** Opening THE INPUT block **

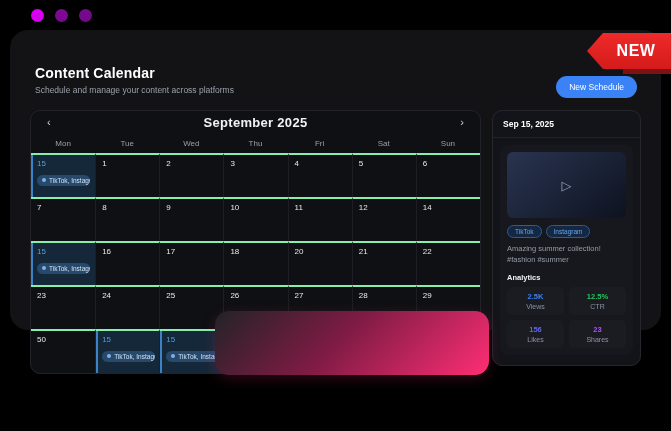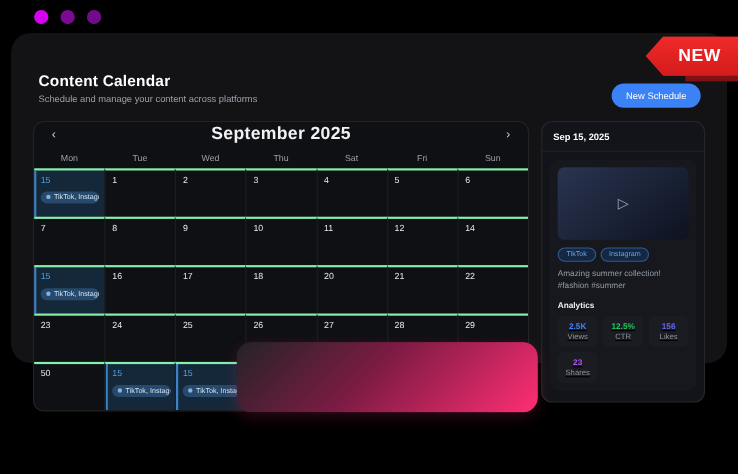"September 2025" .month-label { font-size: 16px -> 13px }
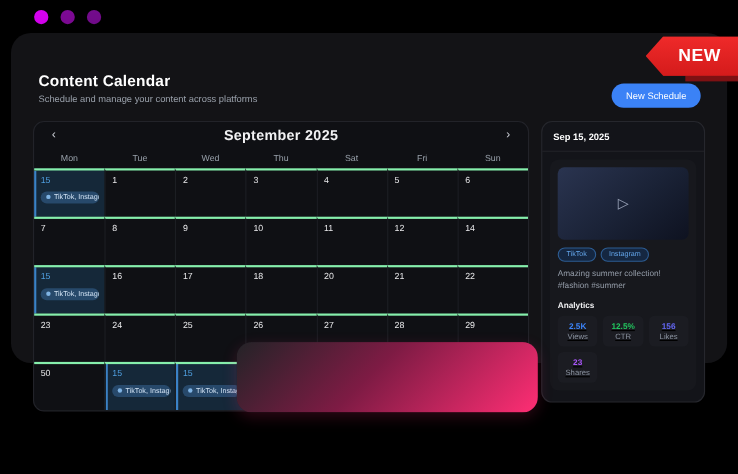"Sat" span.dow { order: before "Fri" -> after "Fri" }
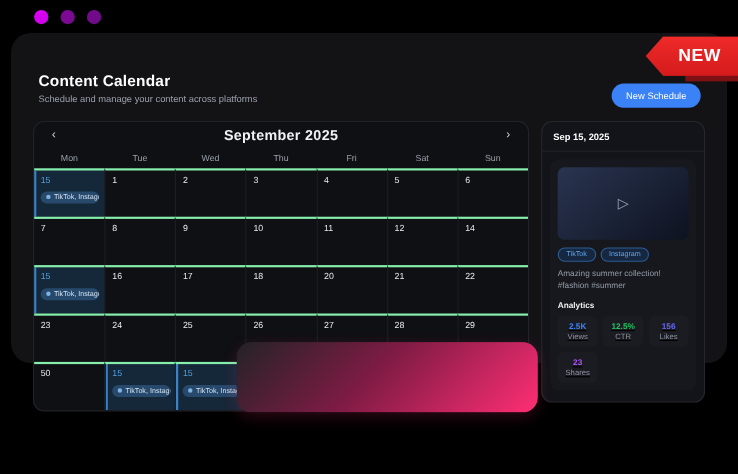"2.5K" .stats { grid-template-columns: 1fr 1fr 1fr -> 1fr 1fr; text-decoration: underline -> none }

** Closing THE INPUT block **
** Opening THE INPUT block **

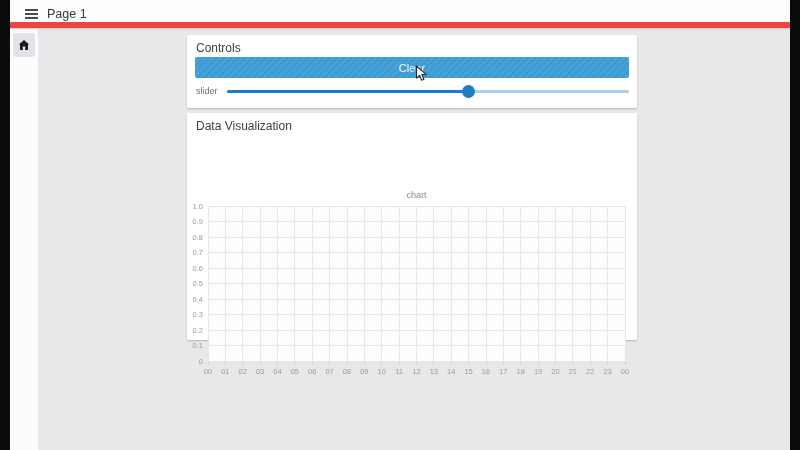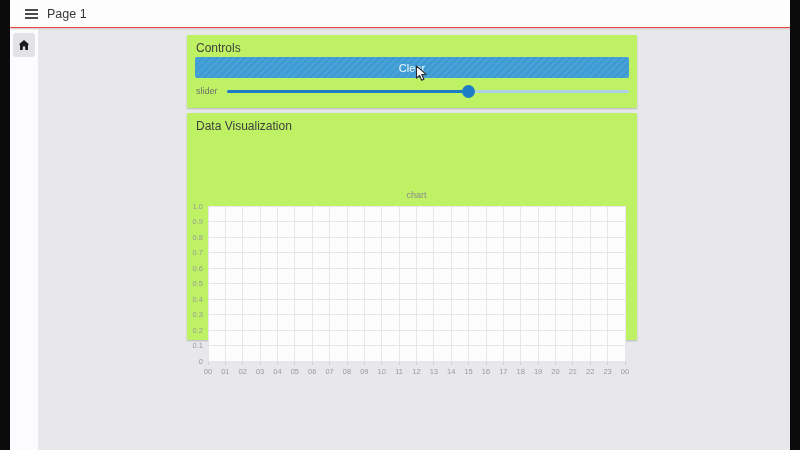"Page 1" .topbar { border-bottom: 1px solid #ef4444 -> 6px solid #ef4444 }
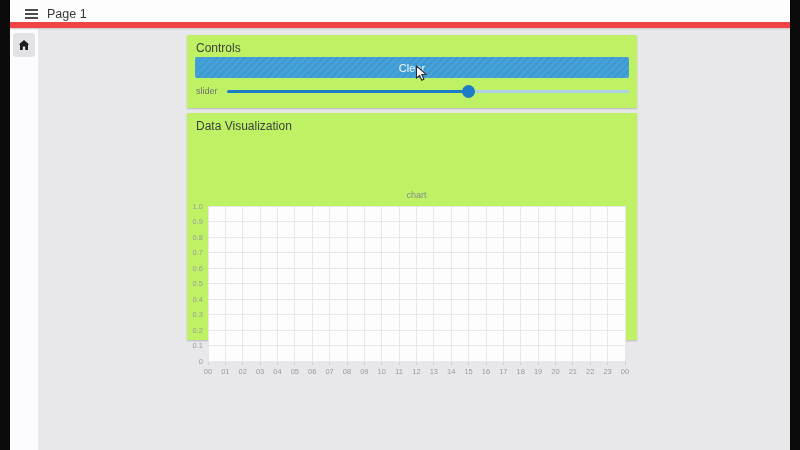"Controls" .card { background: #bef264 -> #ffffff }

** Closing THE INPUT block **

EXERCISE DETAILS: Starting with the line that contains "font-size: 16px ->" and finishing with the line that contains "grid-template-columns: 1fr 1fr", reproduce every line of the material above exactly, but not the pictures.

YOUR RESPONSE:
"September 2025" .month-label { font-size: 16px -> 13px }
"Sat" span.dow { order: before "Fri" -> after "Fri" }
"2.5K" .stats { grid-template-columns: 1fr 1fr 1fr -> 1fr 1fr; text-decoration: underline -> none }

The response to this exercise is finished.